### AIM OF THE EXERCISE:
Could you copy exactly the lines below from the one with "text-decoration: none ->" to the one with "text: 这些技术将成为全球经济的新驱动力 ->", inclusive, leaving out any pictures?

### INFORMATION GIVEN:
----------
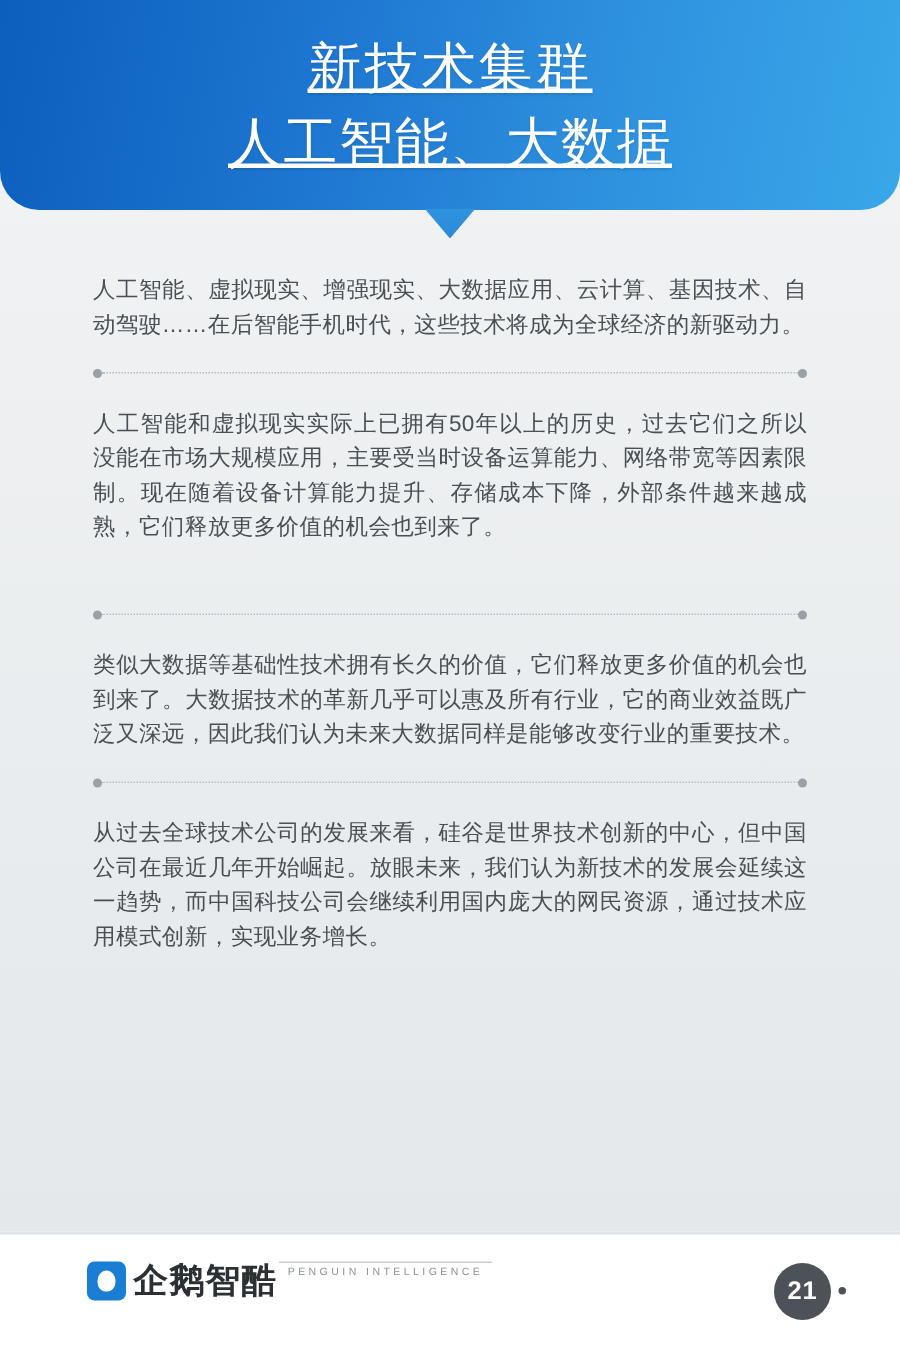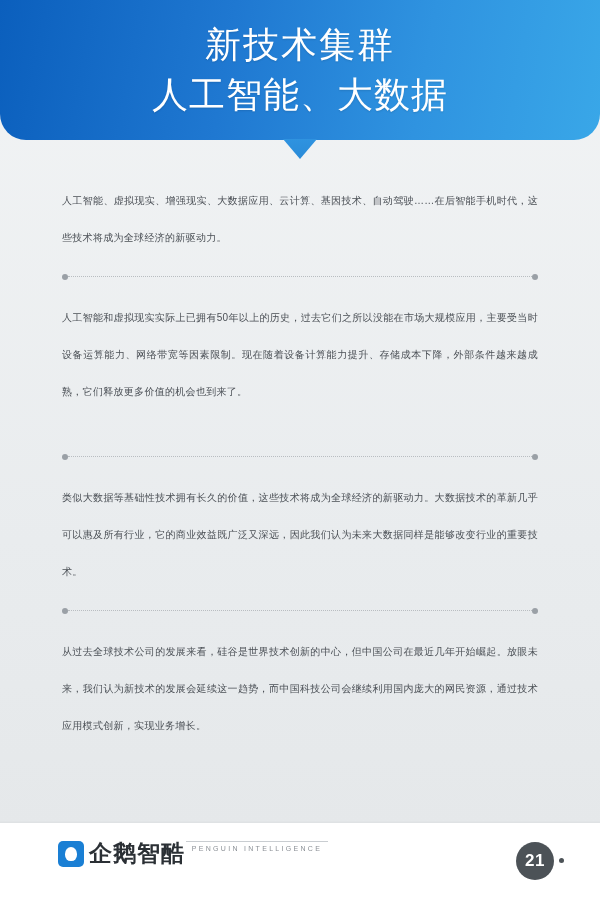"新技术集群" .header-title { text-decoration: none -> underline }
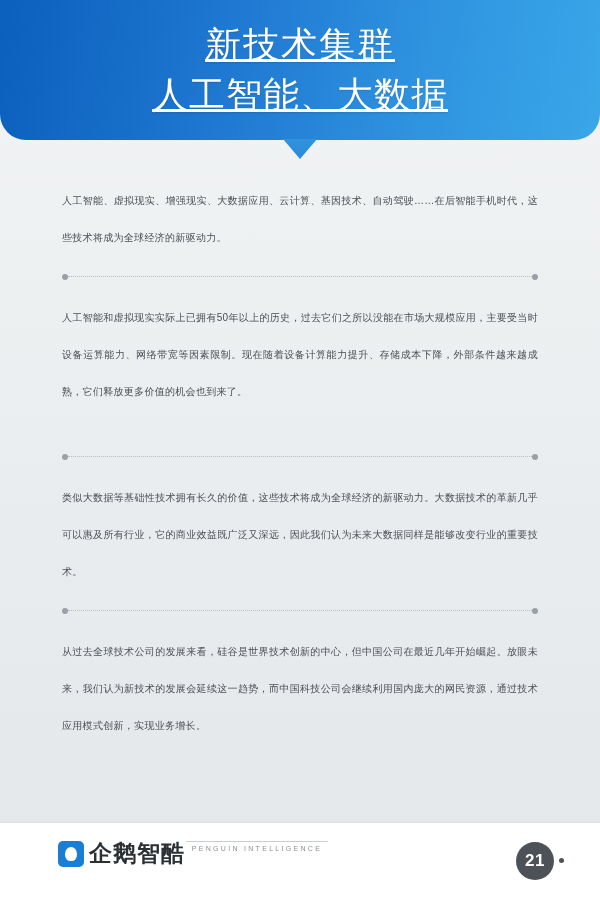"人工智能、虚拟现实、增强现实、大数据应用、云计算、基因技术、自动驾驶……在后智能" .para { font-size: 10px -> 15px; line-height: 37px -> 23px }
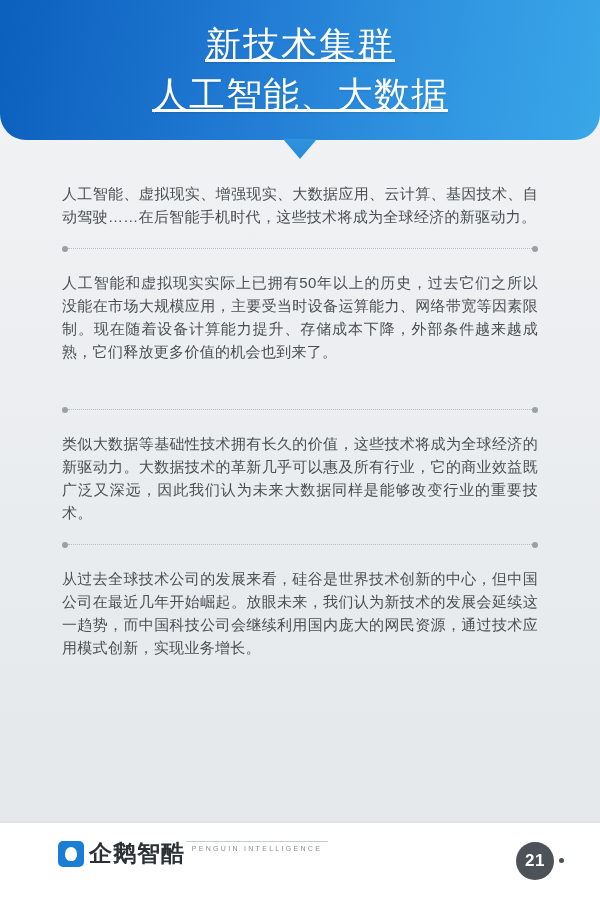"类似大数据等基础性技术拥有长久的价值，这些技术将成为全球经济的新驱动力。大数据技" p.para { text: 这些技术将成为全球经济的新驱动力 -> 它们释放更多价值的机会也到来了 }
----------
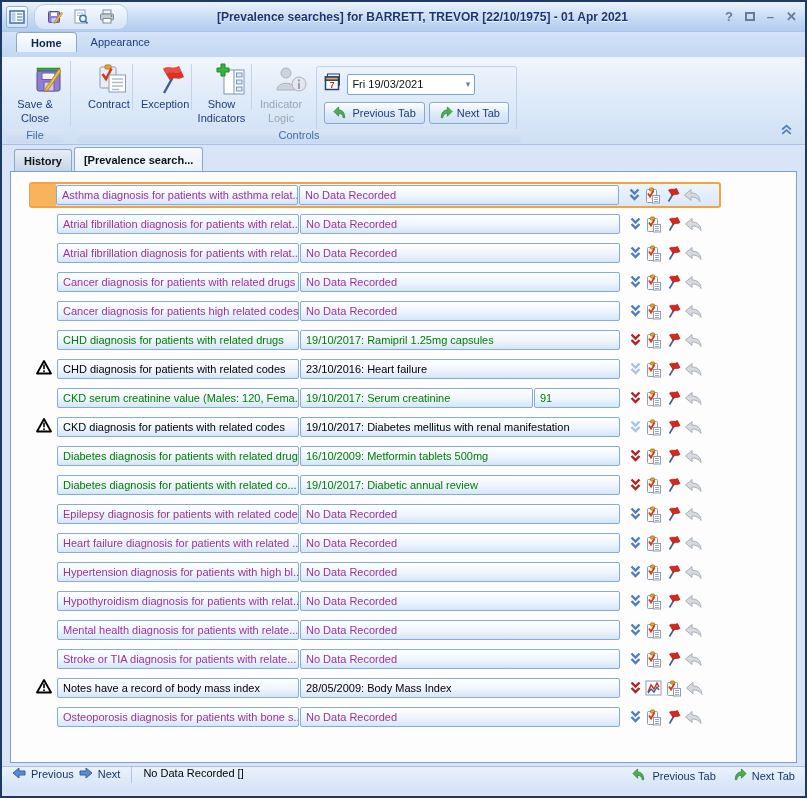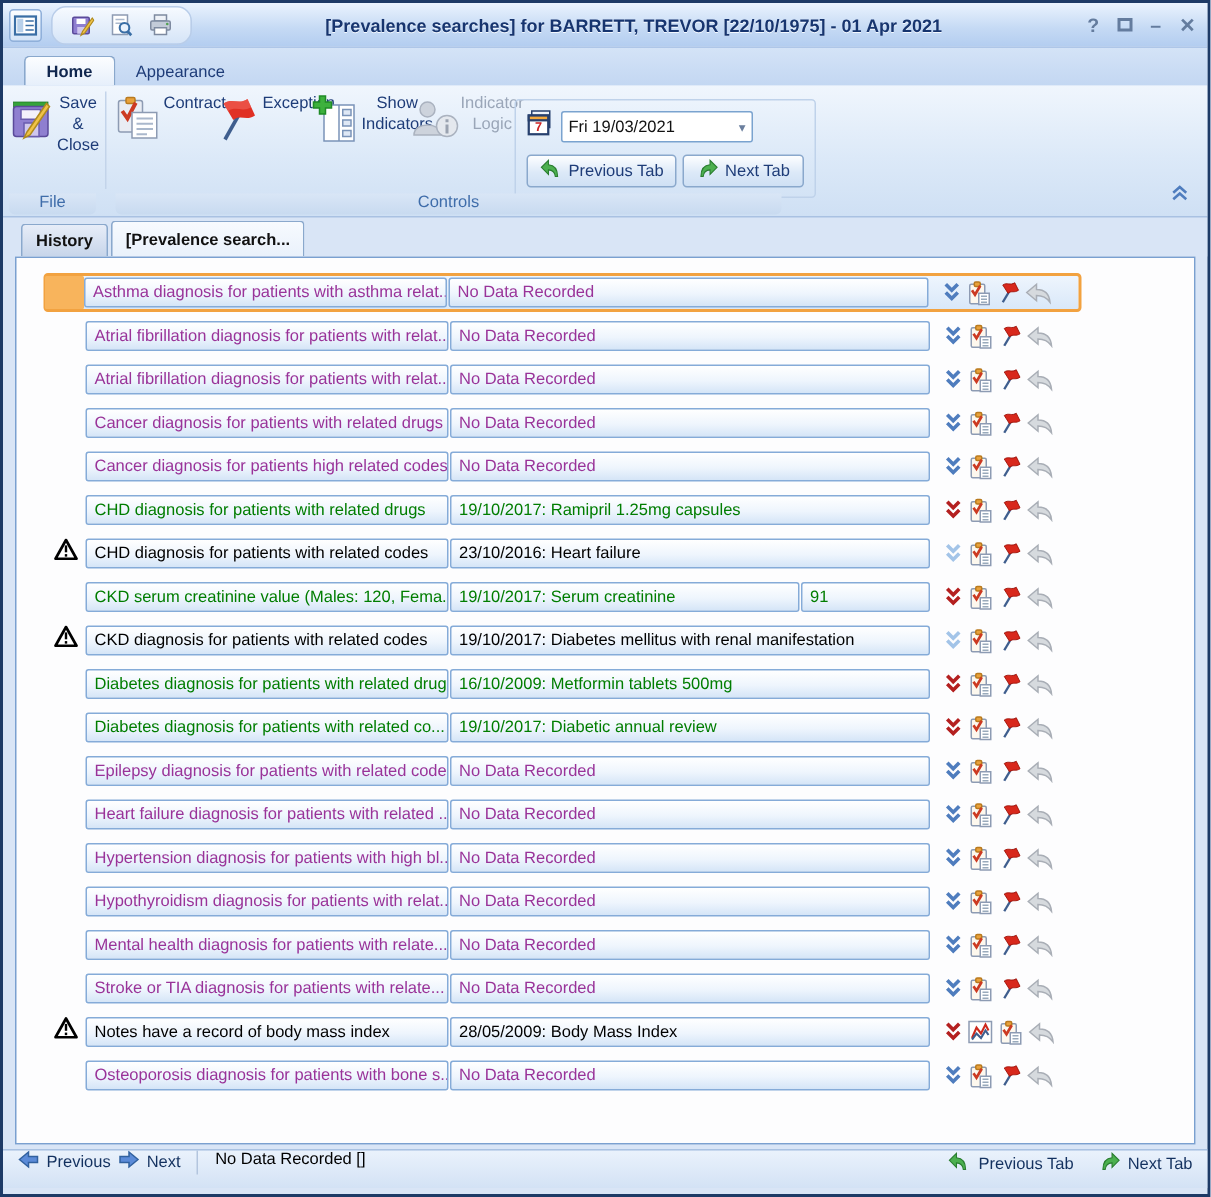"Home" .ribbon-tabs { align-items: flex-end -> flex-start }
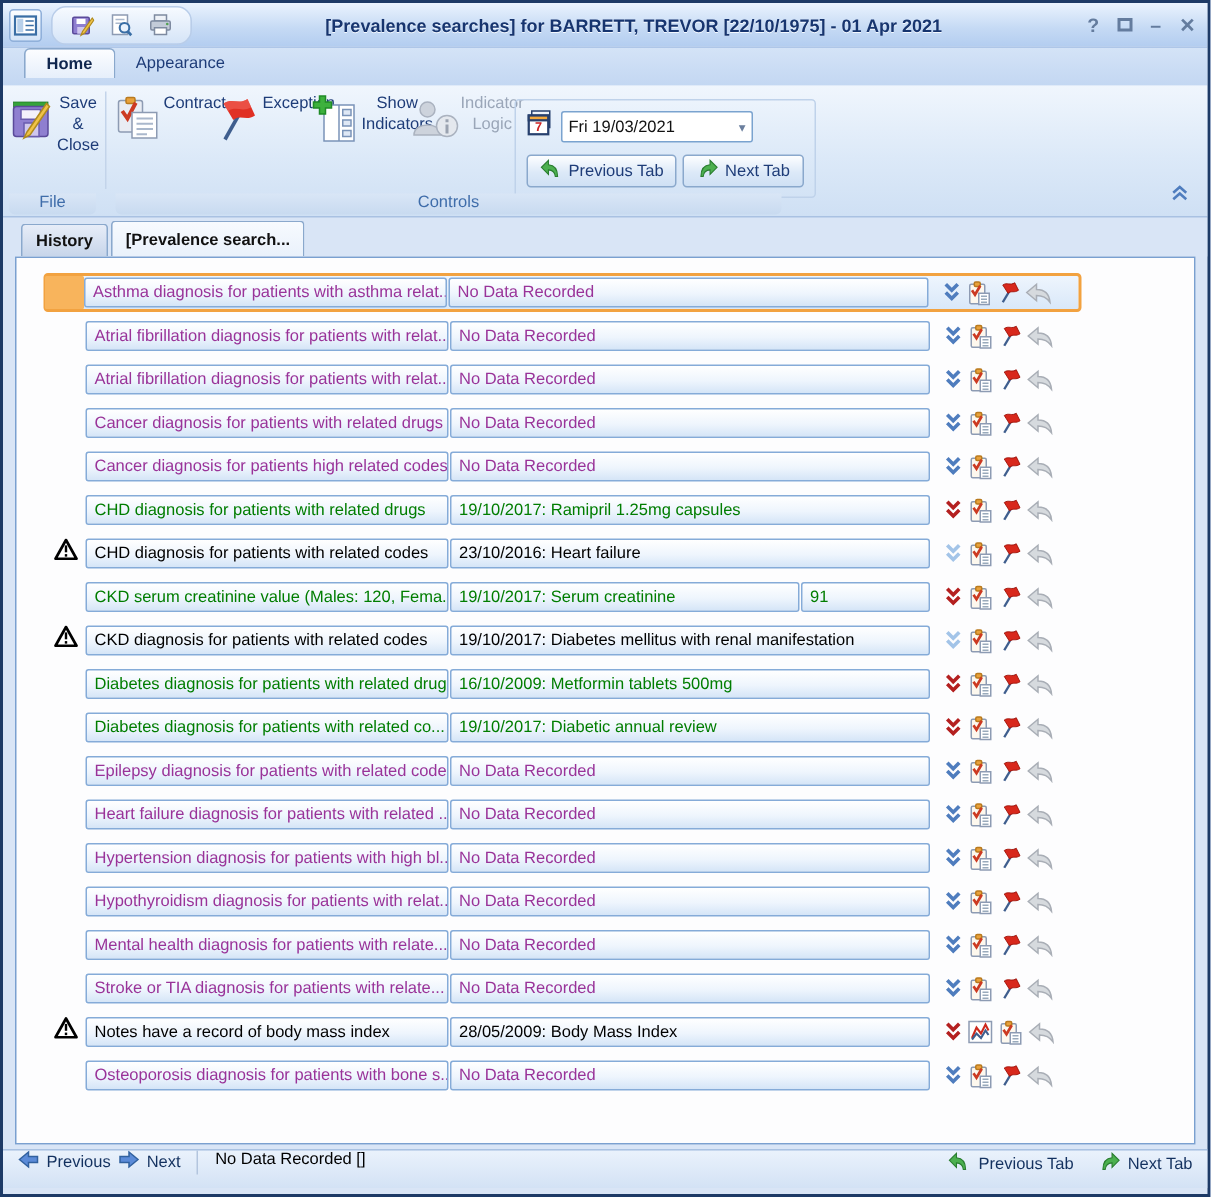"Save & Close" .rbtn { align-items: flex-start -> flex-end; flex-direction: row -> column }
----------
### ANSWER FOR THE TASK:
"新技术集群" .header-title { text-decoration: none -> underline }
"人工智能、虚拟现实、增强现实、大数据应用、云计算、基因技术、自动驾驶……在后智能" .para { font-size: 10px -> 15px; line-height: 37px -> 23px }
"类似大数据等基础性技术拥有长久的价值，这些技术将成为全球经济的新驱动力。大数据技" p.para { text: 这些技术将成为全球经济的新驱动力 -> 它们释放更多价值的机会也到来了 }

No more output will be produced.